There are some signs more recent ownership of the site may be linked—almost all of the more recent names were added to the records on the same date in January of 2016, according to WHOIS records. In other words, it’s possible that whoever controls the site now could have planned for it to look like the site was changing hands, when it really wasn’t, analysts said, in order to mask their involvement.
“In that case the person either changed the information in the WHOIS record but the ownership itself didn’t change,” said Alexandre Francois, threat researcher at WhoisXML API, adding that it’s still possible the site really did change hands.
But through the years, an actual transfer of the site ownership was prohibited, according to WHOIS records.
Attempts to reach the manager of Moksha Designs Pvt Ltd, Satish Reddy, and Jatana went unanswered. The FBI, Canadian law enforcement, and the Canada Revenue Agency declined to comment.
The two ransomware groups connected to SpiffyTech are Hive and BlackMatter, as the SpiffyTech cert was buried in two pieces of their ransomware last month, analysts told The Daily Beast.
By using a company that’s been registered so many times, these analysts said the hackers involved in Hive and BlackMatter could be trying to stump law enforcement or trick the certificate authority into approving them without a second glance.
“One of the things that some malicious actors like to do is… use domain names that have a long history of being registered,” Liska said. “They like having domains that have been around for a while because it shows it basically can [give] some confusion” and send investigations into a tailspin.
The identities of ransomware hackers are notoriously difficult to unearth. Sometimes investigations into the individuals behind attacks take years, and ransomware gangs are constantly splintering and regrouping, making tracing them even trickier.
BlackMatter itself has announced it had merged together several ransomware gangs, including DarkSide and REvil—the same gangs the U.S. government has been trying to catch red-handed for months after their attacks hit Colonial Pipeline, meat supplier JBS, and thousands of other companies. The U.S. government wants to nail them down so badly the State Department announced it’s offering $10 million for information that leads to their identities.
It wouldn’t be the first time hackers used a front company to gain a semblance of legitimacy. A hacking gang called FIN7 has used multiple front companies to recruit hackers before, while another group has relied on a fake company in Italy.
Hive and BlackMatter don’t have a known history of working together, cybersecurity analysts told The Daily Beast. But researchers said what’s more likely is that an affiliate hacker, who happens to work for both gangs, was looking for a way to hide their operations and hijacked a company domain name that’s changed hands so many times that authorities wouldn’t bat an eye.

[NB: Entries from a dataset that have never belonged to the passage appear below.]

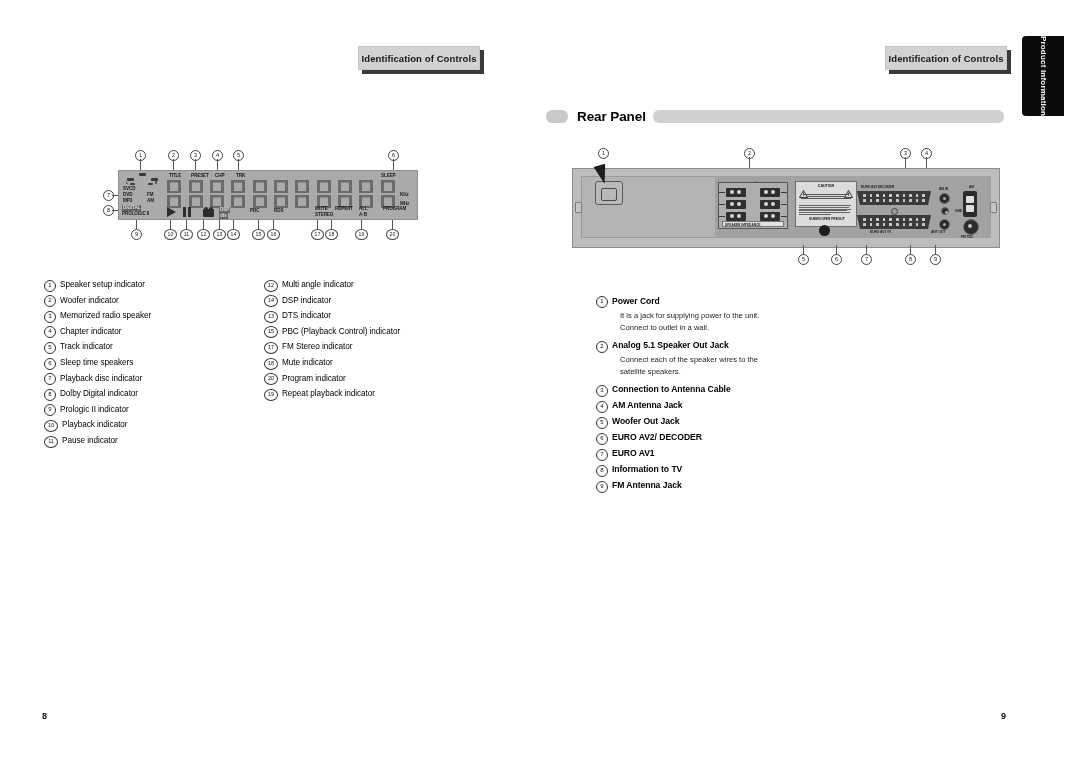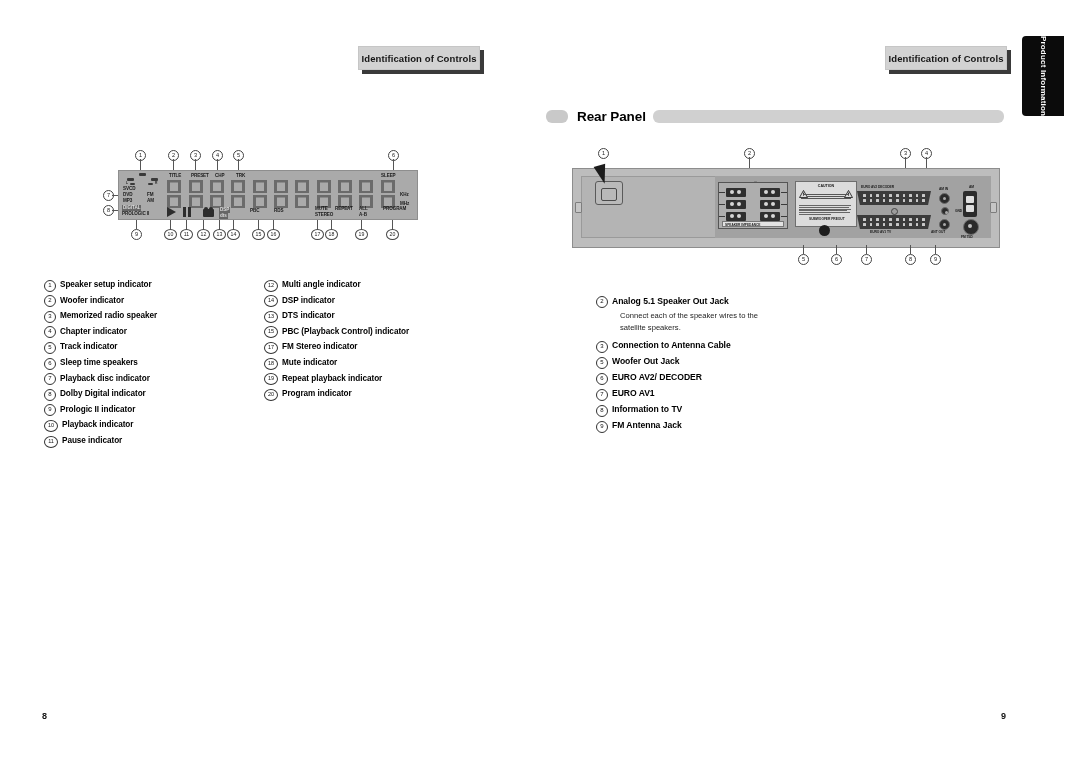"Speaker setup indicator" .idx-text { font-weight: bold -> normal }
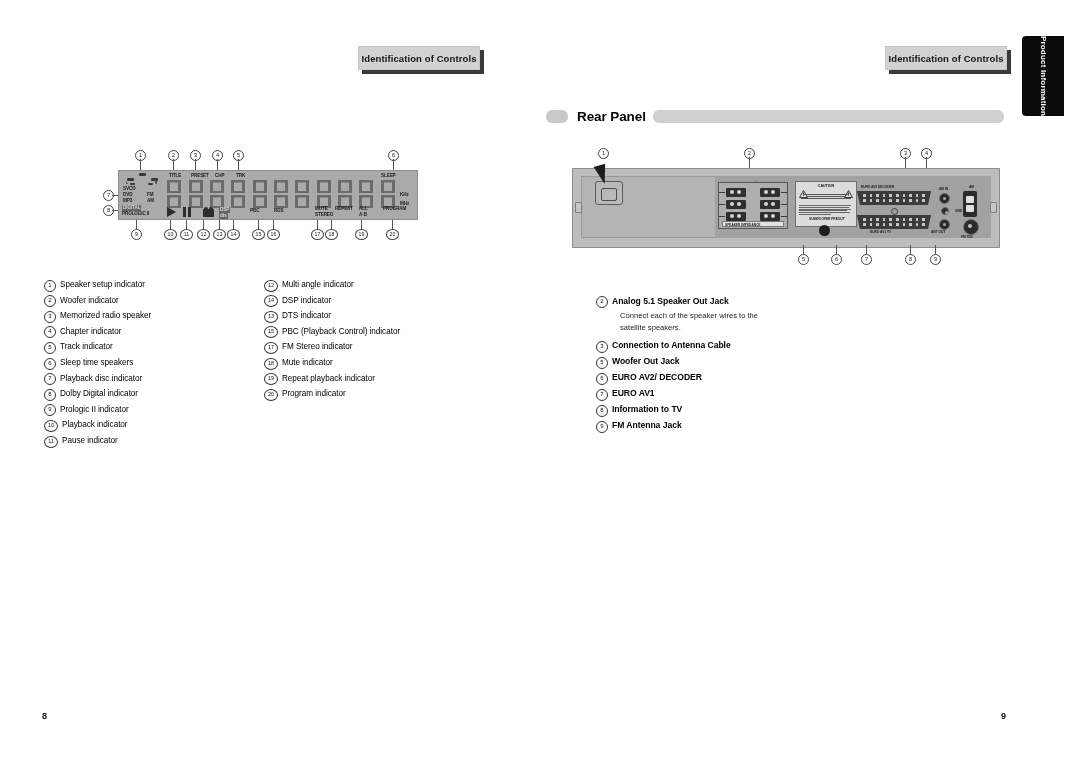"Power Cord" div.desc-item { html: none -> <div> <div> <div>1</div> <div>Power Cord</div> </div> <div> <div>It is a jack for supplying power to the unit.</div> <div>Connect to outlet in a wall.</div> </div> </div> }
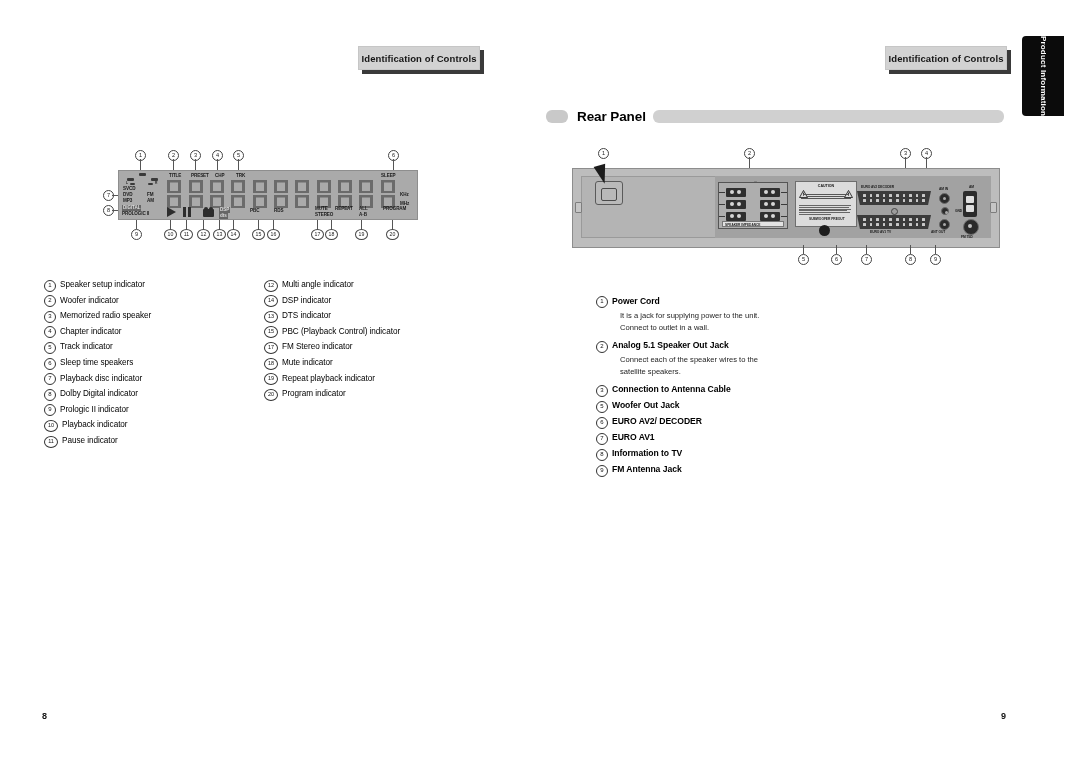"Repeat playback indicator" div.idx-item { order: before "Program indicator" -> after "Program indicator" }
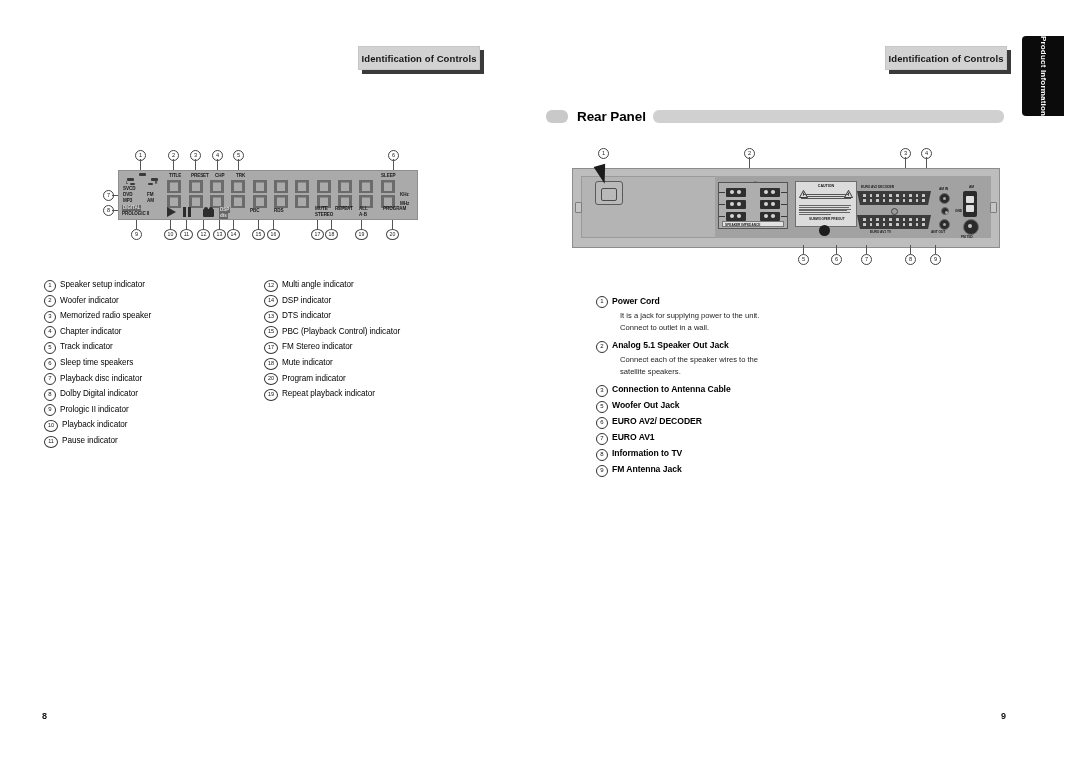"AM Antenna Jack" div.desc-item { html: none -> <div> <div> <div>4</div> <div>AM Antenna Jack</div> </div> </div> }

Hive and BlackMatter—both of which began earlier this year to attack targets, including hospitals—are believed to have affiliates, according to an FBI alert and an alert from the Department of Homeland Security.
Greg Otto, a security researcher at Intel471, said it was a distinct possibility affiliates were swapping notes.
“The affiliate networks for ransomware as a service… don’t operate in vacuums,” Otto told The Daily Beast. “Because this has repeated across different variants, it shows that either the people working for the affiliates [are] talking with one another, or that affiliates are working for different gangs.”